Art deco, popular in the 1920s and 1930s, utilized geometry in bold, contrasting colors that suggested movement and new ideas. While art nouveau intended to bring arts and crafts to a higher level of fine art, art deco offered an abstract view derived from avant-garde painting, which expressed non-traditional ideas of art. Art nouveau contrasted this idea, attempting to bring the style to a higher artistic level of appreciation. Following the Industrial Revolution, art deco was influenced by fast growth in urban areas as well as by new technological advances.

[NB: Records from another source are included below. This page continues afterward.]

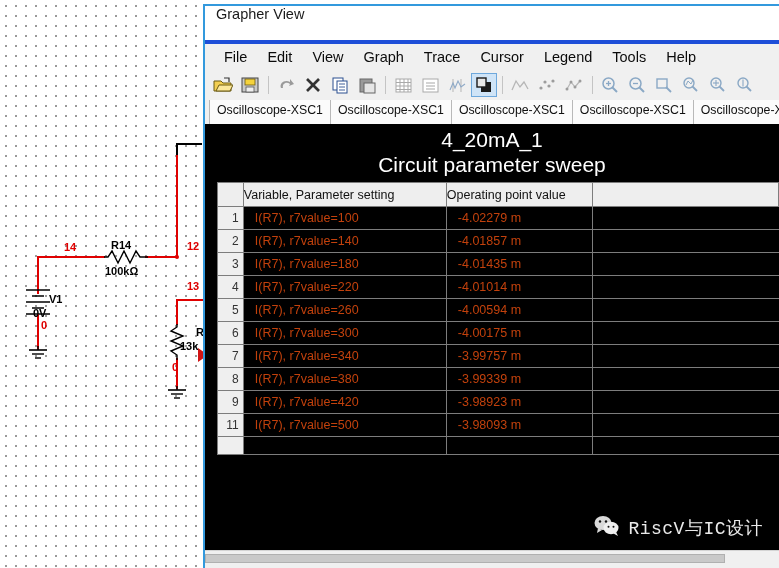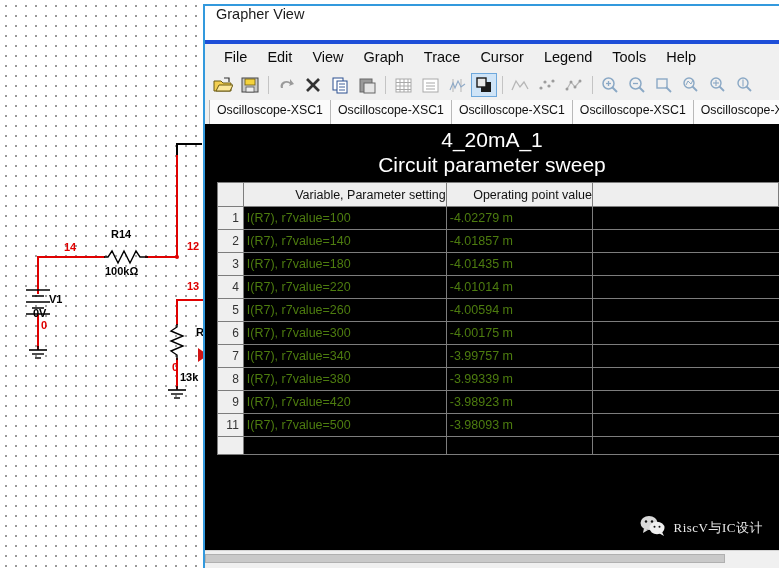--- a/index.html
+++ b/index.html
@@ -188,7 +188,7 @@
     background: #eeeeee;
     color: #111111;
     font-weight: normal;
-    text-align: right;
+    text-align: left;
     height: 24px;
   }
   .col-idx { width: 26px; }

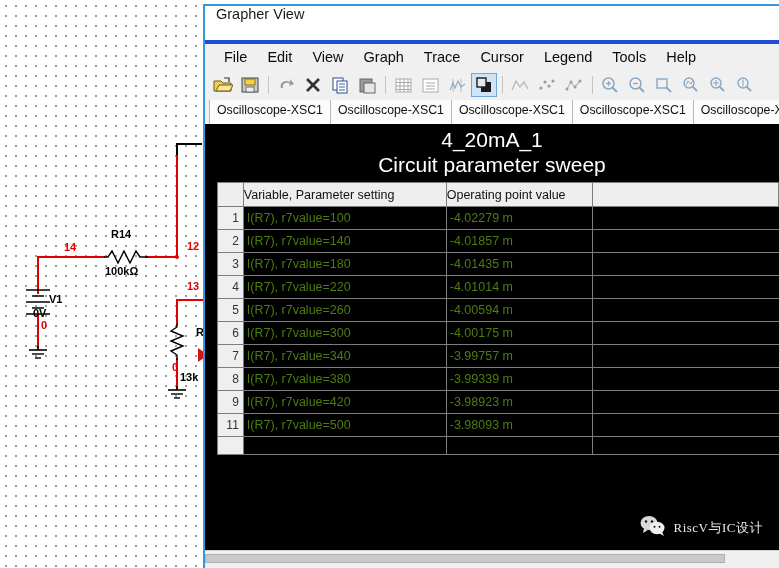--- a/index.html
+++ b/index.html
@@ -204,8 +204,8 @@
   }
   td.cellblack {
     background: #000000;
-    color: #4d7c0f;
-    padding-left: 3px;
+    color: #c2410c;
+    padding-left: 11px;
     white-space: nowrap;
   }
   td.cellpad {

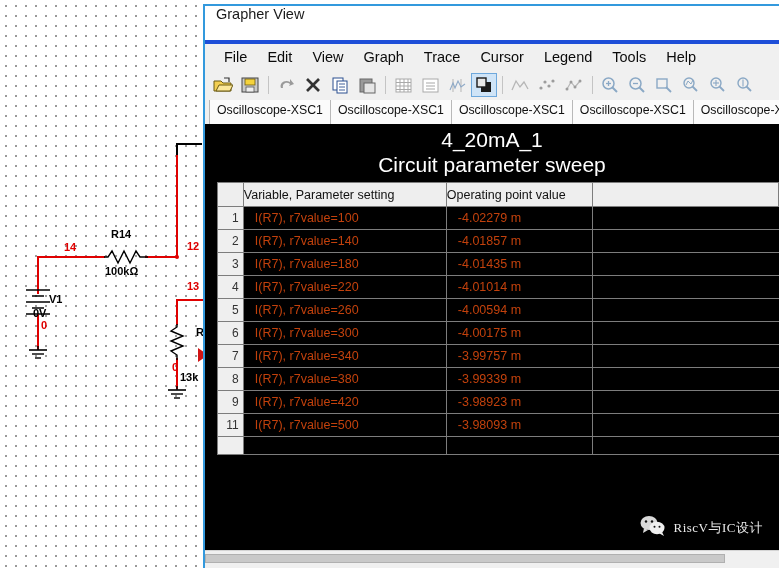--- a/index.html
+++ b/index.html
@@ -311,7 +311,7 @@
   <div class="node-label" style="left:41px; top:320px;">0</div>
   <div class="node-label" style="left:172px; top:362px;">0</div>
 
-  <div class="comp-label" style="left:111px; top:228px;">R14</div>
+  <div class="comp-label" style="left:111px; top:239px;">R14</div>
   <div class="comp-label" style="left:105px; top:265px;">100kΩ</div>
   <div class="comp-label" style="left:49px; top:293px;">V1</div>
   <div class="comp-label" style="left:33px; top:307px;">0V</div>

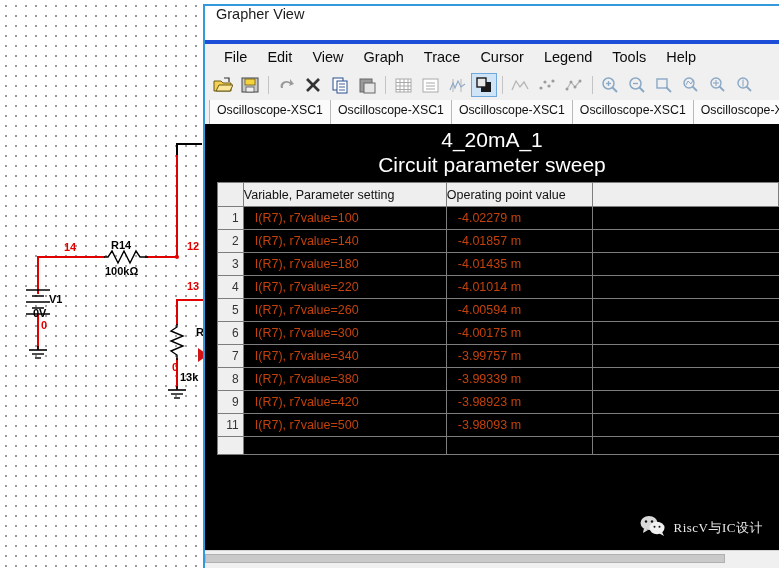--- a/index.html
+++ b/index.html
@@ -316,7 +316,7 @@
   <div class="comp-label" style="left:49px; top:293px;">V1</div>
   <div class="comp-label" style="left:33px; top:307px;">0V</div>
   <div class="comp-label" style="left:196px; top:326px;">R15</div>
-  <div class="comp-label" style="left:180px; top:340px;margin-top:31px;">13k</div>
+  <div class="comp-label" style="left:180px; top:340px;">13k</div>
 
   <svg style="position:absolute; left:198px; top:348px;" width="10" height="14" viewBox="0 0 10 14">
     <polygon points="0,0 10,7 0,14" fill="#d21414"></polygon>

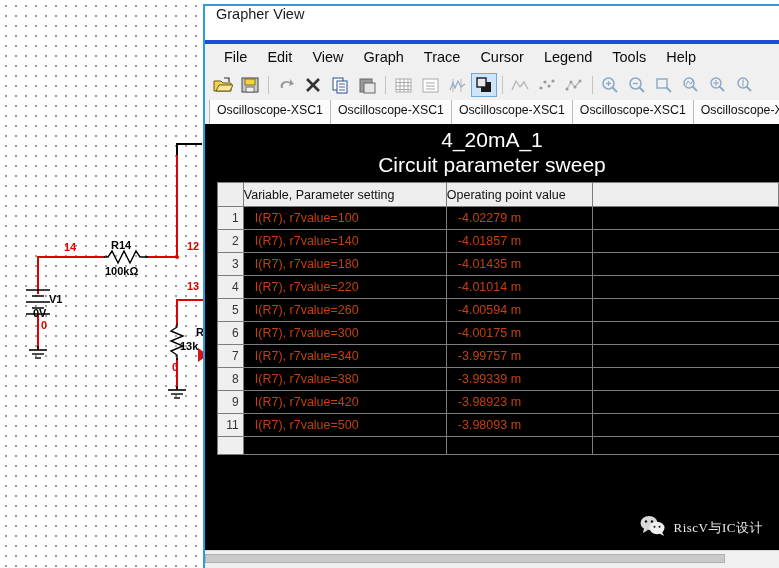--- a/index.html
+++ b/index.html
@@ -226,8 +226,8 @@
   }
   .wm-text {
     color: #e9e9e9;
-    font-size: 13px;
-    font-family: Liberation Serif, serif;
+    font-size: 18px;
+    font-family: Liberation Mono, monospace;
     letter-spacing: 0.5px;
   }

According to Discover France, "Unrestrained exuberance of form, color and line" were the most identifying characteristic of art nouveau. Lines were curved rather than straight and were nicknamed noodle, whiplash, tapeworm, and cigarette-smoke style.
One of the most identifying characteristics of art deco is a "Ziggurat" or staircase-type design. Art deco shapes are also called "Zig-Zag" or "Lightning Bolt" lines, according to the Art Deco Society of the Palm Beaches. Rounded corners, multiples of three of the same item and streamlined lines in colors that contrast with the background are prevalent in art deco. Three-lined racing stripes may also be present. Other art deco characteristics include geometric forms and shapes; etched glass; neon; porthole windows; images of the future; central or symmetrical balance; and Terrazzo flooring, which is pieces of marble or glass embedded in tinted cement. Lines and objects were frequently repeated in groups of three.
Art deco style graphic design used straight lines to form geometric shapes to create an image for aesthetic or commercial purposes. The geometric lines were combined with sans serif fonts, or type without end strokes, to create posters and other printed materials. Art nouveau used plant life and other forms of nature to form design elements in images. Women were often the main subject of the art nouveau movement.
Art deco followed the Bauhaus style; simplistic and sturdy forms, consisting of "strict geometric outlines, lacking any embellishments and just barely conforming to the historical shapes of letters," according to Web Reference. At first, the geometry seemed awkward when compared to the flowing lines of art nouveau.